MyPillow CEO Mike Lindell reveals his new social-media site, called 'Vocl,' will be a cross between Twitter and YouTube
- MyPillow CEO Mike Lindell said he planned to launch a social-media site called Vocl within weeks.
- He said it was going to be a cross between YouTube and Twitter meant for "print, radio, and TV."
- The exec declined to say where it was headquartered or who helped him create the site.
MyPillow CEO Mike Lindell on Wednesday disclosed new details about a social-media site that he planned to launch in the next three weeks.
In an interview with Insider, Lindell said he would call the site Vocl, and he described it as a cross between Twitter and YouTube.

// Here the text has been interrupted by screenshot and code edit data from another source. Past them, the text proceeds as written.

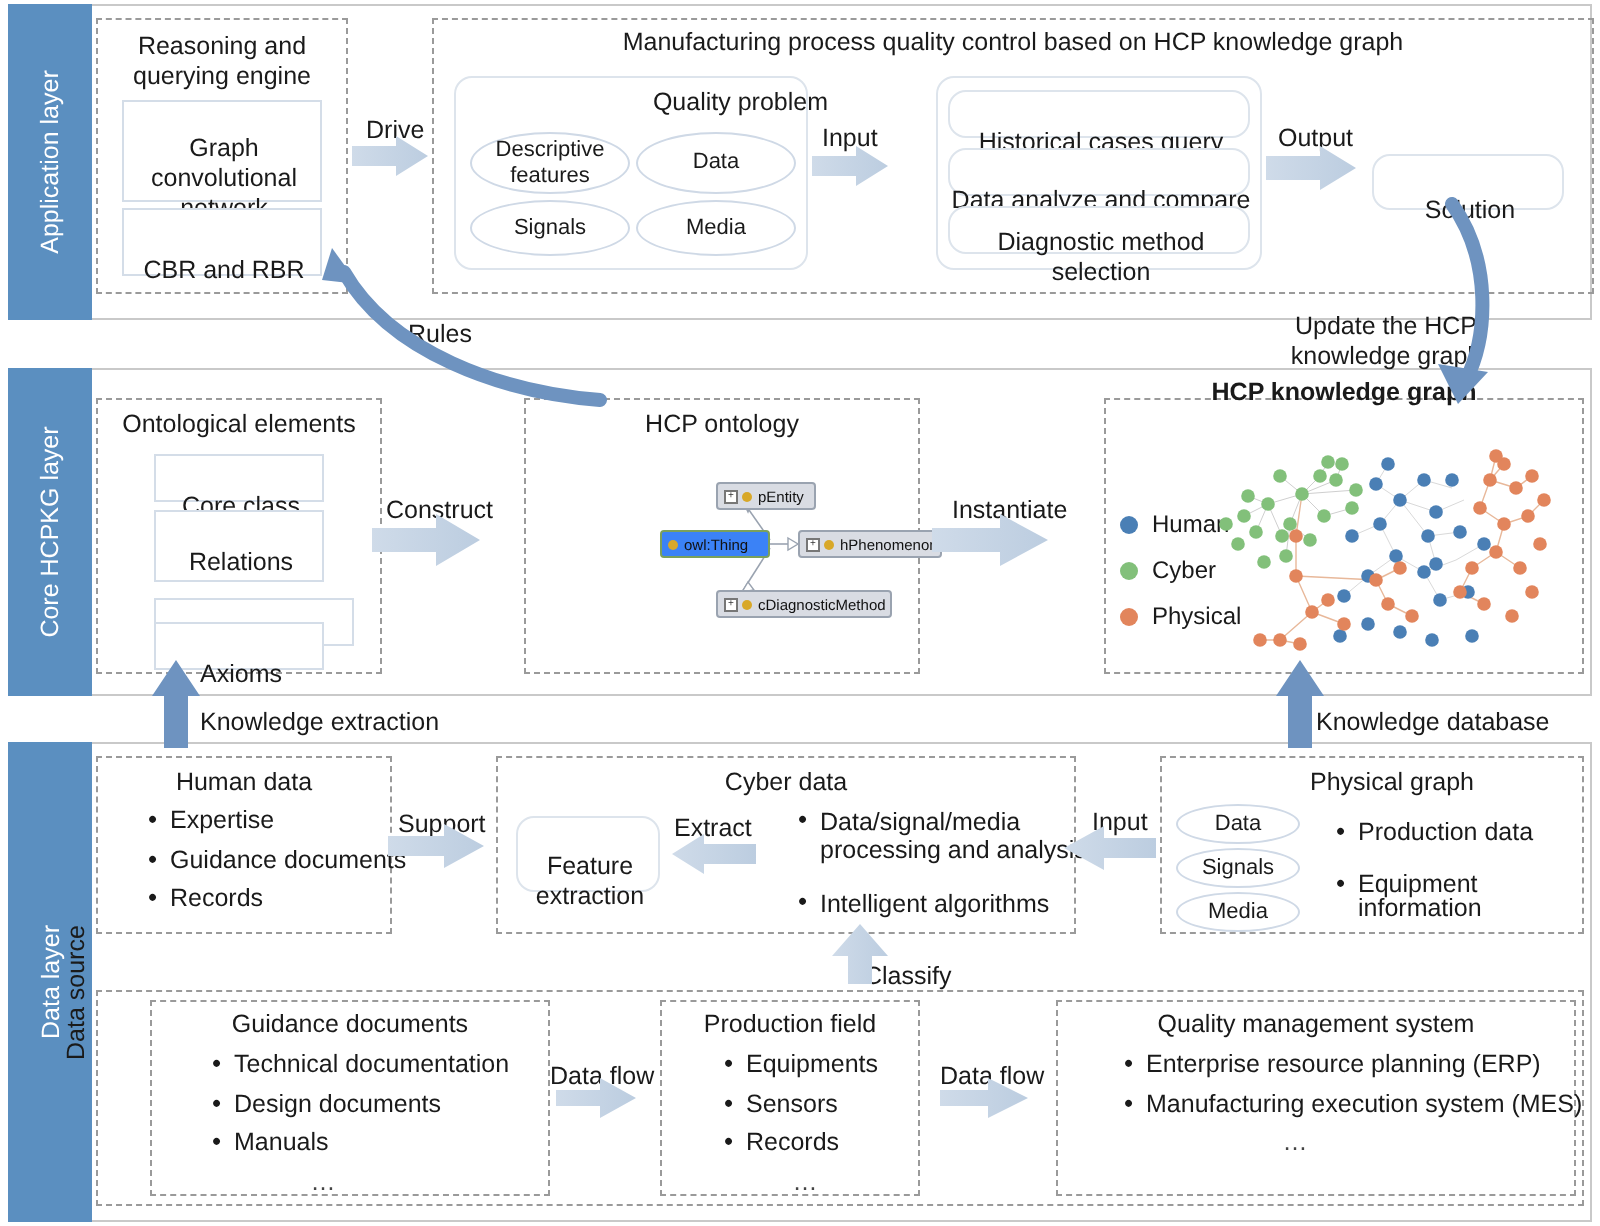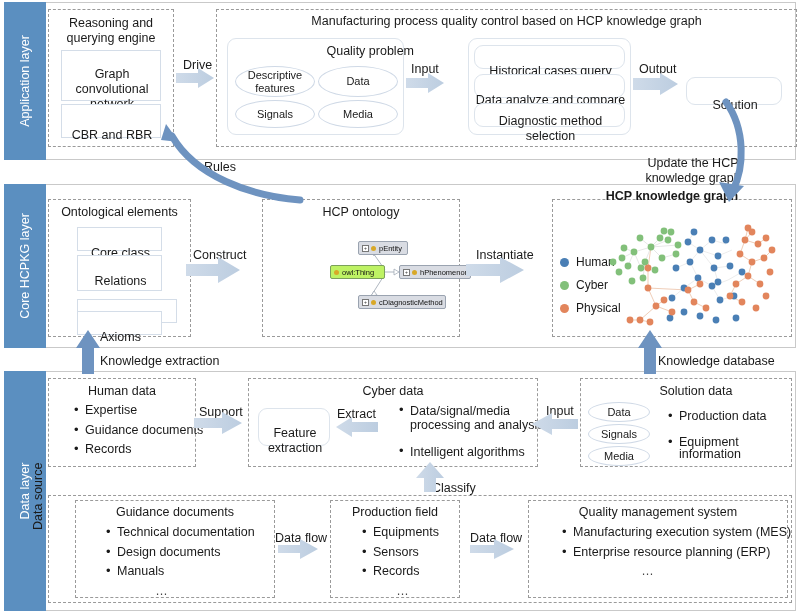"owl:Thing" .onto-node.root { background: #bef264 -> #3b82f6 }
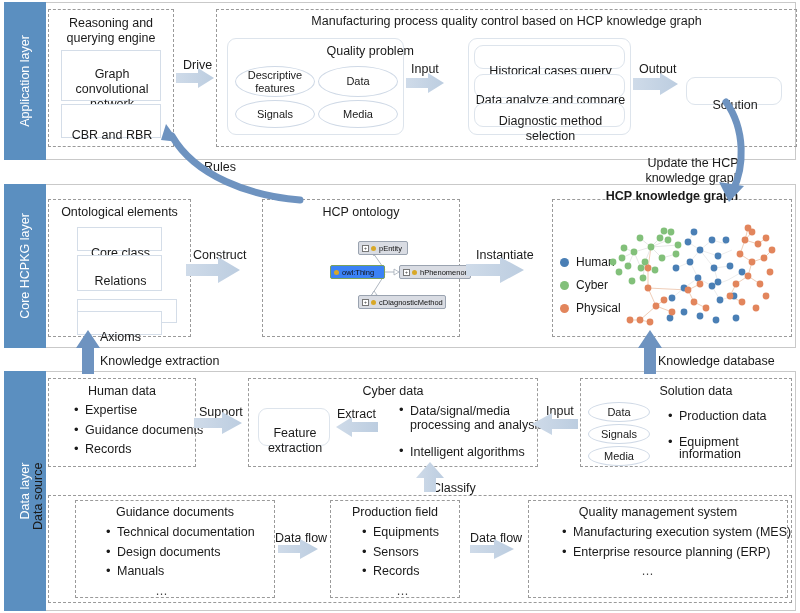"Solution data" div.panel-title { text: Solution data -> Physical graph }
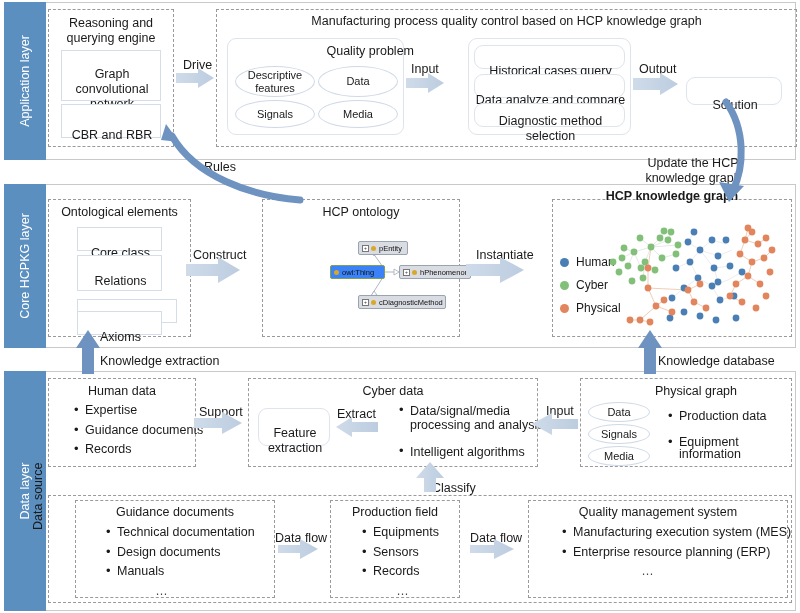"Manufacturing execution system (MES)" li { order: before "Enterprise resource planning (ERP)" -> after "Enterprise resource planning (ERP)" }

"It's not like anything you've ever seen," he said Wednesday. "It's all about being able to be vocal again and not to be walking on eggshells."
Lindell, a prominent supporter of President Donald Trump, was barred from Twitter in January. The site began cracking down on misinformation and extremism after the January 6 insurrection at the US Capitol and banned many accounts, such as Trump's, citing the risk of further violence. Then in February, YouTube and Vimeo took down a three-hour film Lindell had made about the election.
YouTube is "the biggest culprit out there that takes people down. ... It's just sad that a platform can do that," Lindell said.
Vocl, he said, isn't like Gab or Parler, two social-media sites that have been associated with the far-right. It's a cross between Twitter and YouTube meant "for print, radio, and TV," he said.
He said he was not relying on the cloud market leader Amazon Web Services, which kicked Parler off its servers after the insurrection, to host the new site. Lindell said he would use his own servers and that the platform had "some of the highest security ever." It's "space-age stuff," he said.
The website is "going to be the most attacked. I expect that," he said, adding: "I'm attacked daily by bots and trolls and hackers. My company gets attacked all the time."
He said he'd been working on his social-media site for four years and estimated it would launch in three weeks at the latest, though he added it could be as soon as in 10 days. Lindell, who is planning to be the site's CEO, said he didn't have any prospective investors and declined to say how much money he invested in Vocl.
As Parler's recent struggles have shown, running a social-media company focused on unlimited speech comes with serious challenges. Lindell, who does not have any significant background in technology or building a social-media platform, declined to share several of the details about the planned site.
He said about 10 people had been working on building Vocl, but he declined to name them or provide details about them "for their safety." The Vocl headquarters, which are in the US, are also confidential, he said.
Lindell, who has accused Dominion Voting Systems of tampering with the 2020 election results, said he was launching the site because of "all the election-machine fraud."
Dominion, an election-technology company, has sued Lindell - and other Trump supporters such as Rudy Giuliani and Sidney Powell in separate cases - for $1.3 billion in damages, alleging that he spread baseless claims that its voting machines were used to steal the 2020 election for President Joe Biden. Lindell has said the company has zero chance of winning the case.
Since November, Lindell said he'd gone "all in" on proving election fraud, a claim that has been at the center of dozens of failed lawsuits. Since then, his company has taken a hit after multiple big-box retailers such as Kohl's and Bed Bath & Beyond cut ties with MyPillow.